Written by Eugene Ling, Martin Berkeley

Directed by Alfred L. Werker

U.S.A., 1946

Young wife Janet Stewart (Anabel Shaw) arrives at a hotel where she is to meet with her war hero husband, Lt. Paul Stewart (Frank Latimore). Janet already had to live through months during which news of Paul’s death could have arrived at any moment. Compounding matters further was when she received such news, although it was only later proven thankfully inaccurate. Her fragile emotional and psychological state is thrown into a savage tailspin once again upon hearing an argument in another room. Janet goes to her balcony (where there is a view of the room where the heated tête-à-tête is transpiring). A man (Vincent Price), in a fit of fury and revulsion, hits his wife over the head with a candle holster, killing her in the process. Janet immediately goes into a state of shock, falling into a deep coma. Shortly thereafter her husband calls on a doctor to treat her, psychiatrist Dr. Richard Cross played by…Vincent Price!

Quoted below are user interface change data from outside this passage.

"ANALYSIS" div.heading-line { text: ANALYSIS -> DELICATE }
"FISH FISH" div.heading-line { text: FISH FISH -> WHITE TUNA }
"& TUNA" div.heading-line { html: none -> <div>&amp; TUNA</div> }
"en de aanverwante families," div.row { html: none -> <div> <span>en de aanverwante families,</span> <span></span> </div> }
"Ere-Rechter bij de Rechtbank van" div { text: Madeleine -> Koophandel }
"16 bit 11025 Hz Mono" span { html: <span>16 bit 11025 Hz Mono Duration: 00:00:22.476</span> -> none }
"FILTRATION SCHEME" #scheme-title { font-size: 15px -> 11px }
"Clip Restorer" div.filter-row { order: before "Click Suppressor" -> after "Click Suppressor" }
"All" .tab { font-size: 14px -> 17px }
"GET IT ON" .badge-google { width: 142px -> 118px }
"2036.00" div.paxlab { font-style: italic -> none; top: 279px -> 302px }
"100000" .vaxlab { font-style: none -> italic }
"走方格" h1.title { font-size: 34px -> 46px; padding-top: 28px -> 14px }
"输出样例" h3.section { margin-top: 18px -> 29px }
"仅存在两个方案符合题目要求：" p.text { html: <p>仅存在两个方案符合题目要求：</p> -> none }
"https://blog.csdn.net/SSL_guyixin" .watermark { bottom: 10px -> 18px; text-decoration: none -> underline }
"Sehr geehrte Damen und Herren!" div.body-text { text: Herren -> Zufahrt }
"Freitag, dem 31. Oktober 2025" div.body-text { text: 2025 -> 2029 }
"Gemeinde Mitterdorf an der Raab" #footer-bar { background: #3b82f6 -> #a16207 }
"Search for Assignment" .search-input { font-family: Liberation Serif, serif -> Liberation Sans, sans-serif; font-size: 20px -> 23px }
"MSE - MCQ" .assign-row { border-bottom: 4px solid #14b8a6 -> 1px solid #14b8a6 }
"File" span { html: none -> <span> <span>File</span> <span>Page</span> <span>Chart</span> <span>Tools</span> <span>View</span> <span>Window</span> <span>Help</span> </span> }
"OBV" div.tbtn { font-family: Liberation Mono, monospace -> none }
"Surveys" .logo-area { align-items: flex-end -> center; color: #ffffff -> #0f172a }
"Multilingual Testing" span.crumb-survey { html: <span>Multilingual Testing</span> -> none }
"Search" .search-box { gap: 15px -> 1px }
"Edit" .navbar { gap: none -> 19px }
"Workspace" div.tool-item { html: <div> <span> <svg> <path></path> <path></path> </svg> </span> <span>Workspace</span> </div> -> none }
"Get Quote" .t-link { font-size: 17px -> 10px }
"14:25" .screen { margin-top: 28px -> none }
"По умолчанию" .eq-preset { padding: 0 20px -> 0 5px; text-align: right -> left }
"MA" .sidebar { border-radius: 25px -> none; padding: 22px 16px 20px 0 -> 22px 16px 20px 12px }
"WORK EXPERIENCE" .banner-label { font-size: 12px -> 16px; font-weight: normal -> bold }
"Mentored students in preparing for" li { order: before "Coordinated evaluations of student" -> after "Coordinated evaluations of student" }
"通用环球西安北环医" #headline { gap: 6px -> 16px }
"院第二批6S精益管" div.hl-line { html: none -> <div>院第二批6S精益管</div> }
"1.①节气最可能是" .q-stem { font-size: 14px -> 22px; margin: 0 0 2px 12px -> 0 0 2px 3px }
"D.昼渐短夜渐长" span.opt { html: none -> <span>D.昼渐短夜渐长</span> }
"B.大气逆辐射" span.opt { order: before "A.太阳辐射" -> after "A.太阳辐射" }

Watching movies of the same ilk as Shock asks a lot out of some viewers. The reasons why such films can be so testing is not because they partake in deep, psychological horror or invite viewers to ponder complex queries about themselves and life itself, but rather because the scripts and delightful direction embellish the ludicrousness of the concept. Shock is a movie that hits the ground running with a very dramatic subject matter (a wife recuperating from the grief of having lost a beloved husband, only to be told later that the fellow is alive and well) and then utilizes that basis in overt melodrama to launch itself into silly, B-movie style proceedings that will undoubtedly leave some people shaking their heads and guffawing in disbelief. While some would prefer to turn the television off, others will enjoy the bonkers tale that develops. Is Shock utterly silly and replete with insane coincidences and contrived plot points? It most certainly is. Is Shock an entertaining movie because of those qualities? Affirmative.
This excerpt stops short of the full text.